Mr. Philip Hammond (Runnymede and Weybridge) (Con): This has been an interesting debate, although it has not been particularly well attended by Labour Back Benchers. We started with 11 of them when the Secretary of State stood up, and at the low point of his speech we were down to six. He took what might be regarded as a sensible approach in the circumstances: he adopted the micro-economic approach to analysing the Budget. He focused on the enterprise White Paper, which some in the business community might think of as being akin to fiddling while Rome burns. He spent 20 minutes explaining the details of the well-meaning but rather small-scale proposals in the White Paper, when most of his audience were more concerned about the macro-economic backdrop, which seems to be deteriorating by the hour. Interestingly, he told us that the Government wanted to ensure access to finance for entrepreneurs, but then supported the slapping of an 80 per cent. tax increase on business angels. We know that he fought the cause internally, but ultimately the clunking fist won.

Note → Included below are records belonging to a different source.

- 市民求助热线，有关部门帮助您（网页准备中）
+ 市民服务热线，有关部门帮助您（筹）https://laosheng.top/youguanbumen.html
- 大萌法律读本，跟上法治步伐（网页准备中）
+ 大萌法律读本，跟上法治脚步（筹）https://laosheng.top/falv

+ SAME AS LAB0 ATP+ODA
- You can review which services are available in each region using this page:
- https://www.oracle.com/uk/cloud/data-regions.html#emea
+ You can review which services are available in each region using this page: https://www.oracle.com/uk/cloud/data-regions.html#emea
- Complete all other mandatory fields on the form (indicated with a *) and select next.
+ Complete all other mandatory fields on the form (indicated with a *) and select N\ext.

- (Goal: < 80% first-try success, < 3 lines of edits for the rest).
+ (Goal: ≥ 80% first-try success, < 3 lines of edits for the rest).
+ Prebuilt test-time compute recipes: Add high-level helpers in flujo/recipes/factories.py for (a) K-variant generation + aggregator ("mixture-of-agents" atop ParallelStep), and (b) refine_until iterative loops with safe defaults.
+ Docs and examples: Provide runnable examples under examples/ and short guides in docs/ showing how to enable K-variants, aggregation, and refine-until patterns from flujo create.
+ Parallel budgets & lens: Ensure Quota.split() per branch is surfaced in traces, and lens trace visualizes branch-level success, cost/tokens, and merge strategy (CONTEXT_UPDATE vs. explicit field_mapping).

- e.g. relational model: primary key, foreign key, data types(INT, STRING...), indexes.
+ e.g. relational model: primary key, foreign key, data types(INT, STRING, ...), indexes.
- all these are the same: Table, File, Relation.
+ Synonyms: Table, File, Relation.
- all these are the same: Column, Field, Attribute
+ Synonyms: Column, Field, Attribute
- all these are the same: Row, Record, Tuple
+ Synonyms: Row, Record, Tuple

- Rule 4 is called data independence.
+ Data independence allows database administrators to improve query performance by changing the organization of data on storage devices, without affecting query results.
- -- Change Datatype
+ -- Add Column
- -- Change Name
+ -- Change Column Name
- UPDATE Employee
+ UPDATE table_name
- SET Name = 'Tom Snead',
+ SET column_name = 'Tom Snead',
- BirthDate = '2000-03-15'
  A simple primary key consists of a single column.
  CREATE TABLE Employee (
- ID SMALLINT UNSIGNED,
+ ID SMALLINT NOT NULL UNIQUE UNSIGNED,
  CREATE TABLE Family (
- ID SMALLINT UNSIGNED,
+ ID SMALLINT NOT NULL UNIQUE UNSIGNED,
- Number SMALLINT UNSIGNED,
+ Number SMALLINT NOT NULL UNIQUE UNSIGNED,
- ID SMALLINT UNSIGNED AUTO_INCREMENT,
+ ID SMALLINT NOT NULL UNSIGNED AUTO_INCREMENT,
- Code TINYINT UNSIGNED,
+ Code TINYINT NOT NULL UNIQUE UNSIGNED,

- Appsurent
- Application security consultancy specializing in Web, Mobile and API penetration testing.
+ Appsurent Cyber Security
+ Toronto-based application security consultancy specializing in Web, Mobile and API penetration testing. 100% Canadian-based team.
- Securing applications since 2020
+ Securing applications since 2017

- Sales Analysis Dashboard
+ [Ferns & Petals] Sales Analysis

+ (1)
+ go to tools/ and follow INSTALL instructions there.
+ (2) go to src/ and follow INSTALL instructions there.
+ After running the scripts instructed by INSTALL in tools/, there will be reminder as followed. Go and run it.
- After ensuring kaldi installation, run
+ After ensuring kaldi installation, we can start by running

My hon. Friend the Member for Rutland and Melton (Alan Duncan) countered the Secretary of State’s narrow approach by focusing on the macro-economic backdrop to the Budget. He also reminded the House that following the Budget 73 per cent. of people believe that it will contribute to a downturn in the UK economy—perhaps showing us that the man in the street has a better grasp than the man in the Treasury, and also perhaps accounting for the recently published opinion poll showing that Labour’s standing on economic competence has fallen from 7 per cent. before the Budget to minus 8 per cent.—in other words, there is an 8 per cent. Conservative lead following the Budget.